Views: 0 Author: Site Editor Publish Time: 2018-06-13 Origin: Site
According to USDA report that corn and soybean supplies are getting smaller than first thought. And the US government market-friendly anti bird net numbers, the CME Group’s farm markets have moved higher.
USDA pegged the Brazil corn crop at 85.0 million metric tons vs. the trade’s estimate of 84.4 mmt. and the USDA’s May estimate of 87.0 mmt. For soybeans, the USDA sees Brazil’s crop size at 119.0 mmt. vs. the average trade estimate of 117.4 mmt. and the USDA’s May estimate of 117.0 mmt. For Argentina, USDA pegged the corn crop at 33.0 mmt. vs. the USDA’s May estimate of 33.0 mmt. and the trade’s estimate of 32.5 mmt. And,USDA sees Argentina’s soybean production at 37.0 mmt. vs. the trade’s expectation of 37.9 mmt. and the USDA’s May estimate of 39.0 mmt.
This was clearly a supportive report for grain prices. U.S. corn ending stocks are projected to decline year-on-year by nearly 25%, soybean stocks by over 23%, and wheat stocks by about 12%. Record April U.S. corn exports and robust global demand for U.S. corn plant support net are likely to keep a floor under prices from current levels. Farmers have to be happy with this report because the fundamental picture is definitely shifting toward a tighter balance sheet for all the major grains.

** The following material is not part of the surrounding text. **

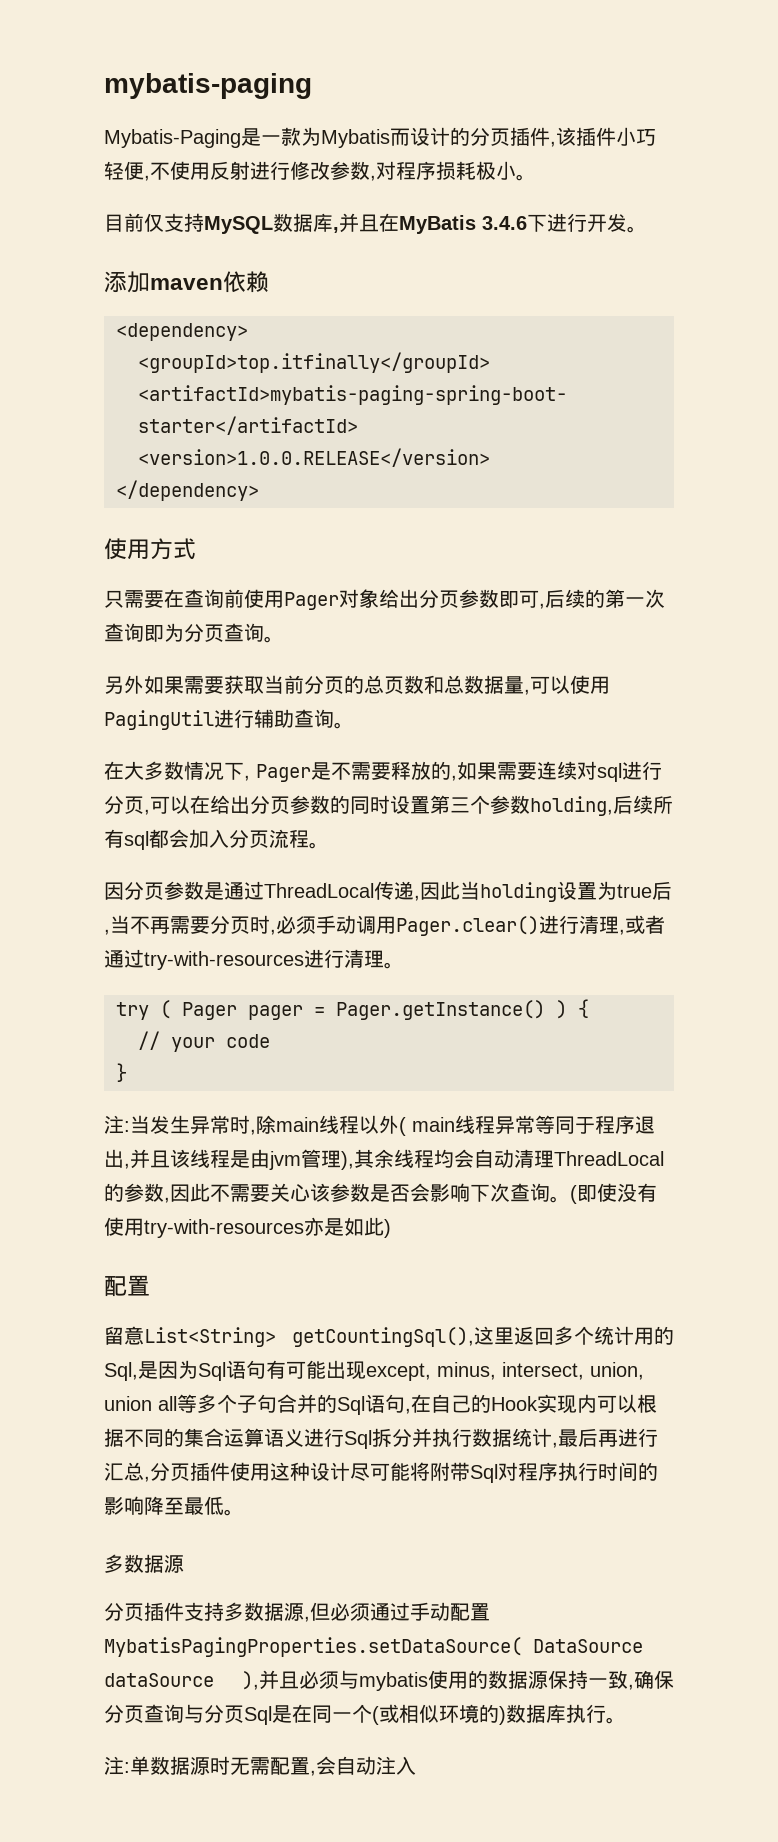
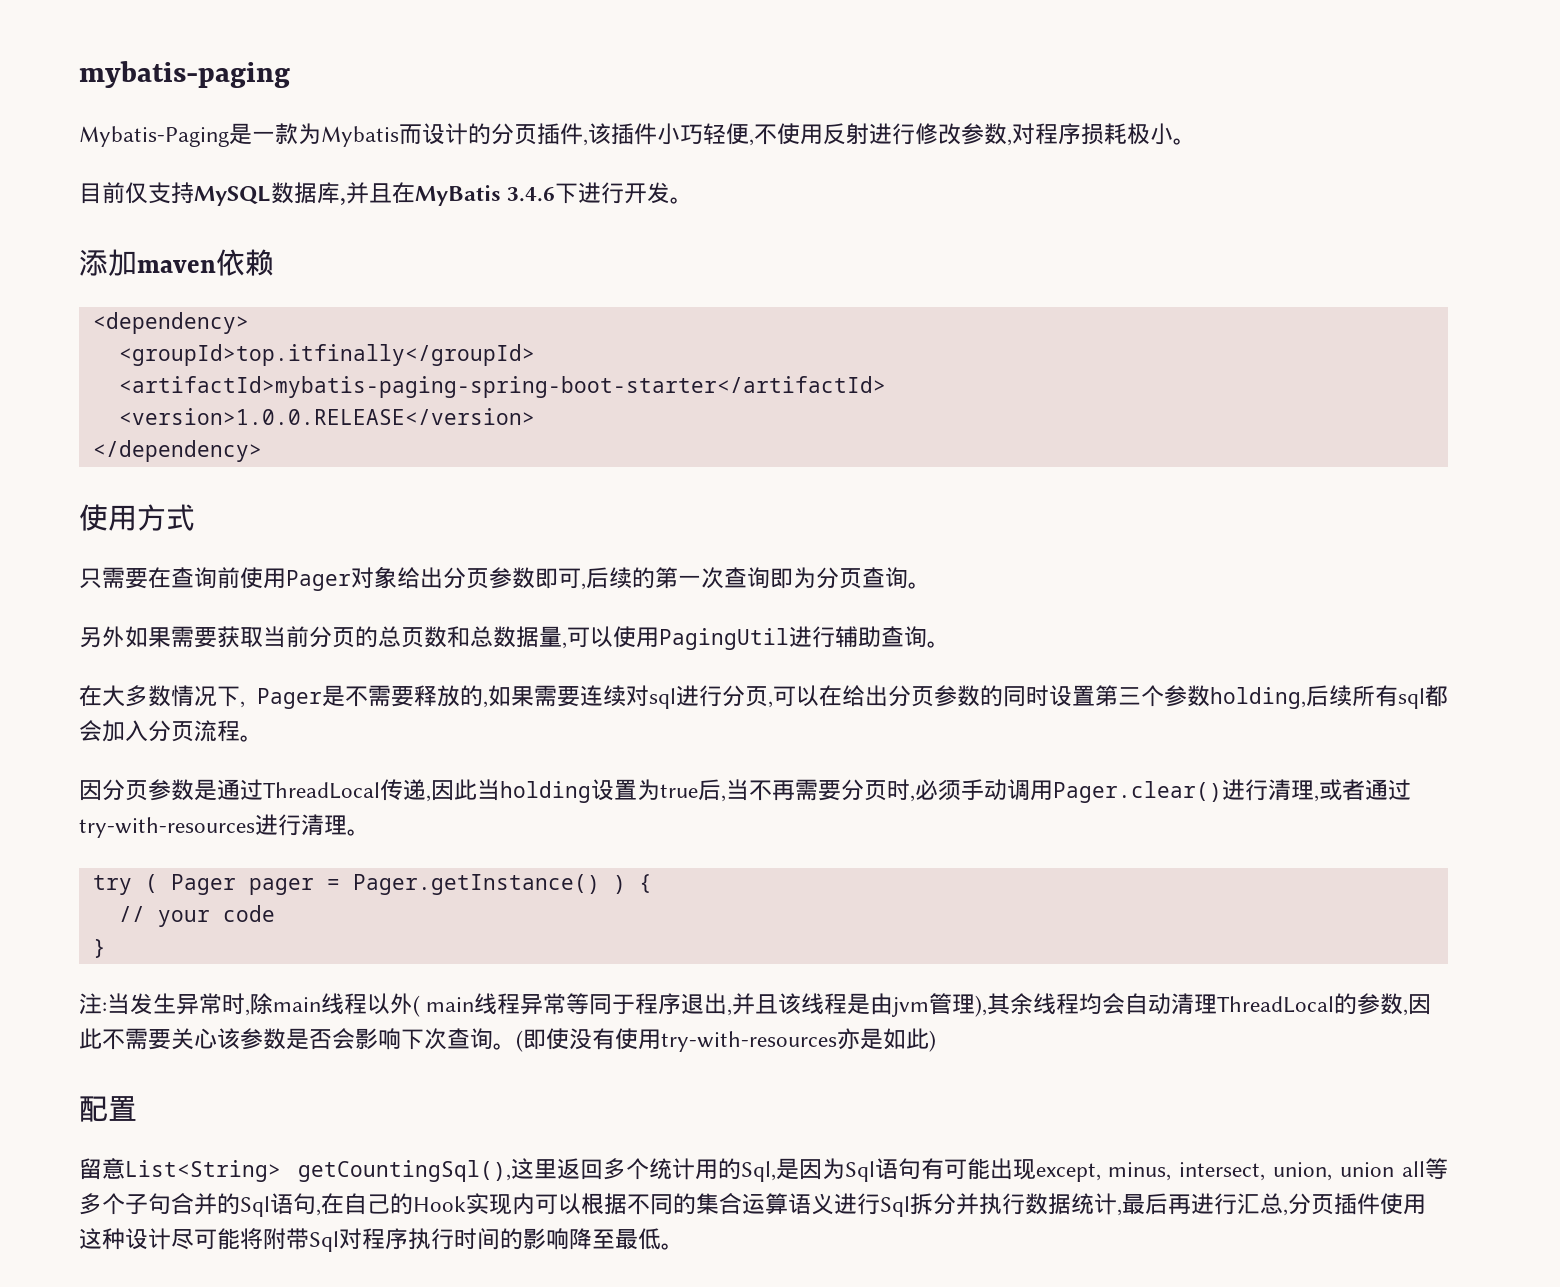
  留意List<String> getCountingSql(),这里返回多个统计用的Sql,是因为Sql语句有可能出现except, minus, intersect, union, union all等多个子句合并的Sql语句,在自己的Hook实现内可以根据不同的集合运算语义进行Sql拆分并执行数据统计,最后再进行汇总,分页插件使用这种设计尽可能将附带Sql对程序执行时间的影响降至最低。
- 多数据源
- 分页插件支持多数据源,但必须通过手动配置MybatisPagingProperties.setDataSource( DataSource dataSource ),并且必须与mybatis使用的数据源保持一致,确保分页查询与分页Sql是在同一个(或相似环境的)数据库执行。
- 注:单数据源时无需配置,会自动注入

The USDA reminded the trade that the world balance sheets are tightening in all categories. Also, these price pullbacks in corn/soy have been largely political as uncertainty surrounds key trade deals. The balance sheets tighten with trend line yields out of the U.S., so now we need to keep this 2018 crop an above trend line crop (where it currently it is being estimated). This report was a reminder that lower prices will not decrease usage as corn/soy usage was increased in both 2017 and 2018 crop years.
The PRICE Futures Group's senior market analyst, says that wheat reaction is all about the Russian data. This 3.5 million tons lower month-to-month is a big drop and the reason wheat is so strong now. U.S. data was neutral,maybe a bit negative. Corn is all export demand.
Brazil and Argentina losing crops in the direction of the trade, but not the magnitude of the expectation. But the strong export demand was great, and the domestic demand next year was, too, and a great reason to buy.
The soybean numbers are more neutral, as the crush is up, but not a wild report. Wheat and corn will carry the day with agriculture shade net the follower. It is actually the wheat market pulling prices higher despite world wheat stocks being 2 and 3 million tons higher than expectations in old crop and new crop respectively. U.S. soybean balance sheets will offer support now that ending stocks dropped to 385 million in the 18/19 marketing year.